Hypothetical Republican empathy emerges as political meme

http://maddowblog.msnbc.com/_news/2013/03/16/17330701-hypothetical-republican-empathy-emerges-as-political-meme

More importantly, I think, now I want to arrange for every Republican who signed onto the Paul Ryan budget to wake up with a poor son. Because then I know all of a sudden you won't want to cut food stamps. You won't want to cut school nutrition. If empathy only extends to your flesh and blood, we gotta start shoving people into those families.

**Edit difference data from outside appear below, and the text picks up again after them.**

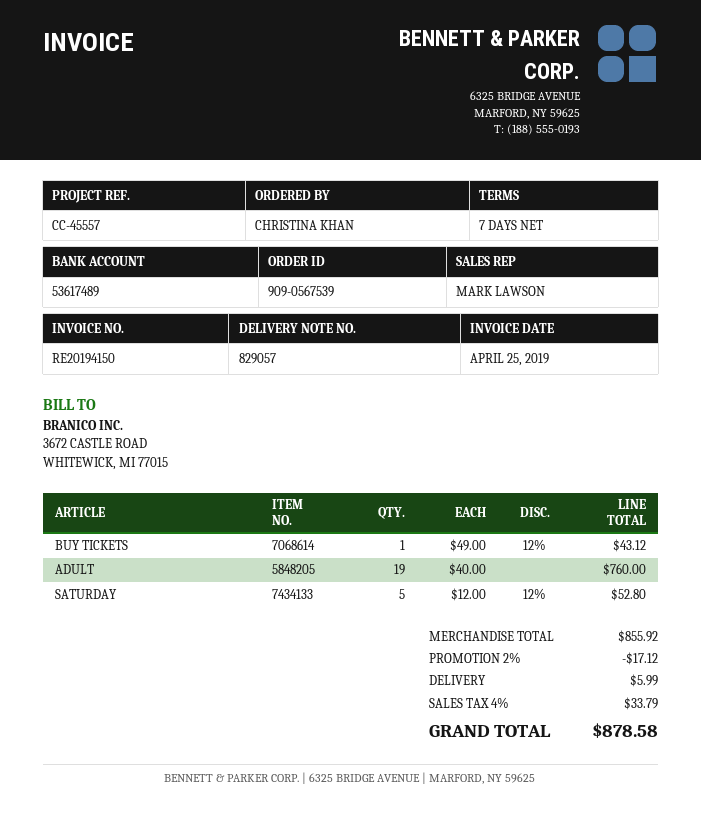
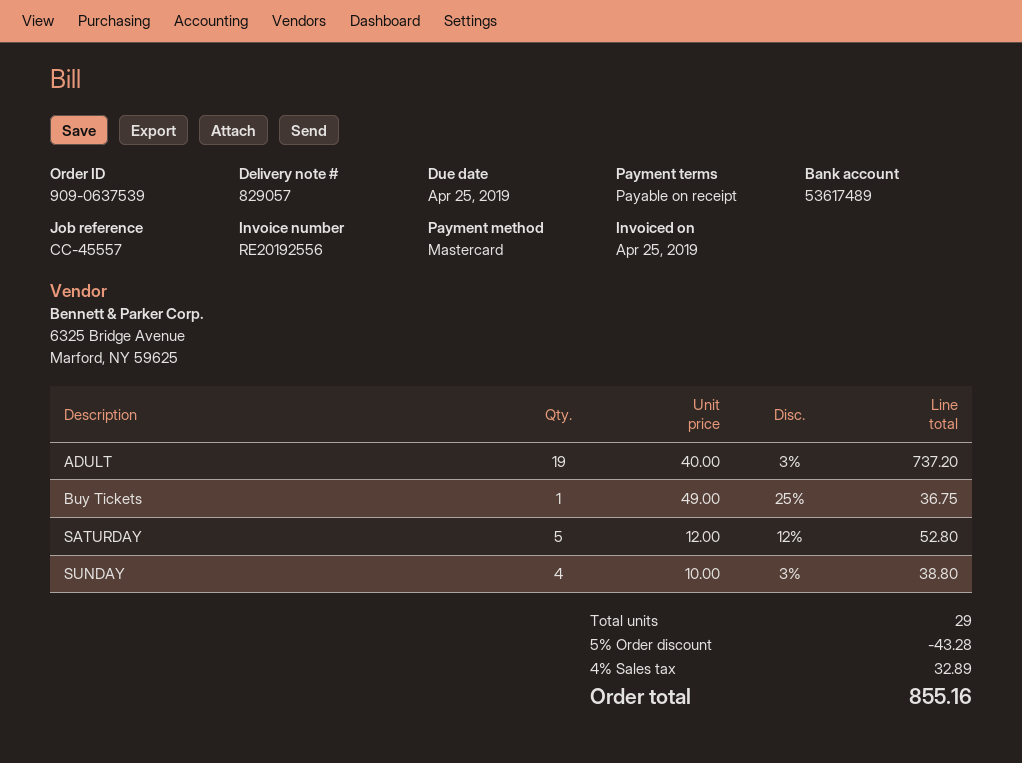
order number: 909-0567539 -> 909-0637539
invoice number: RE20194150 -> RE20192556
payment terms: 7 days -> on receipt
BUY TICKETS: 1 x 49.00 - 12% = 43.12 -> 1 x 49.00 - 25% = 36.75
ADULT: 19 x 40.00 = 760.00 -> 19 x 40.00 - 3% = 737.20
SUNDAY: none -> 4 x 10.00 - 3% = 38.80
discount: 2% = 17.12 -> 5% = 43.28
shipping: 5.99 -> none
tax: 4% = 33.79 -> 4% = 32.89
total: 878.58 -> 855.16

—Rachel Maddow on Real Time with Bill Maher

Shortly after I saw Laura's post earlier today, I saw someone tweet a line similar to Rachel's above about there being no legislators with poor sons, with a link to an item by Matthew Yglesias that isn't so long that you shouldn't go read the whole thing but here's the part that made me speak out loud to my computer monitor:

But if Portman can turn around on one issue once he realizes how it touches his family personally, shouldn't he take some time to think about how he might feel about other issues that don't happen to touch him personally? Obviously the answers to complicated public policy questions don't just directly fall out of the emotion of compassion. But what Portman is telling us here is that on this one issue, his previous position was driven by a lack of compassion and empathy. Once he looked at the issue through his son's eyes, he realized he was wrong. Shouldn't that lead to some broader soul-searching? Is it just a coincidence that his son is gay, and also gay rights is the one issue on which a lack of empathy was leading him astray? That, it seems to me, would be a pretty remarkable coincidence. The great challenge for a senator isn't to go to Washington and represent the problems of his own family. It's to try to obtain the intellectual and moral perspective necessary to represent the problems of the people who don't have direct access to the corridors of power.

Senators basically never have poor kids. That's something members of Congress should think about. Especially members of Congress who know personally that realizing an issue affects their own children changes their thinking.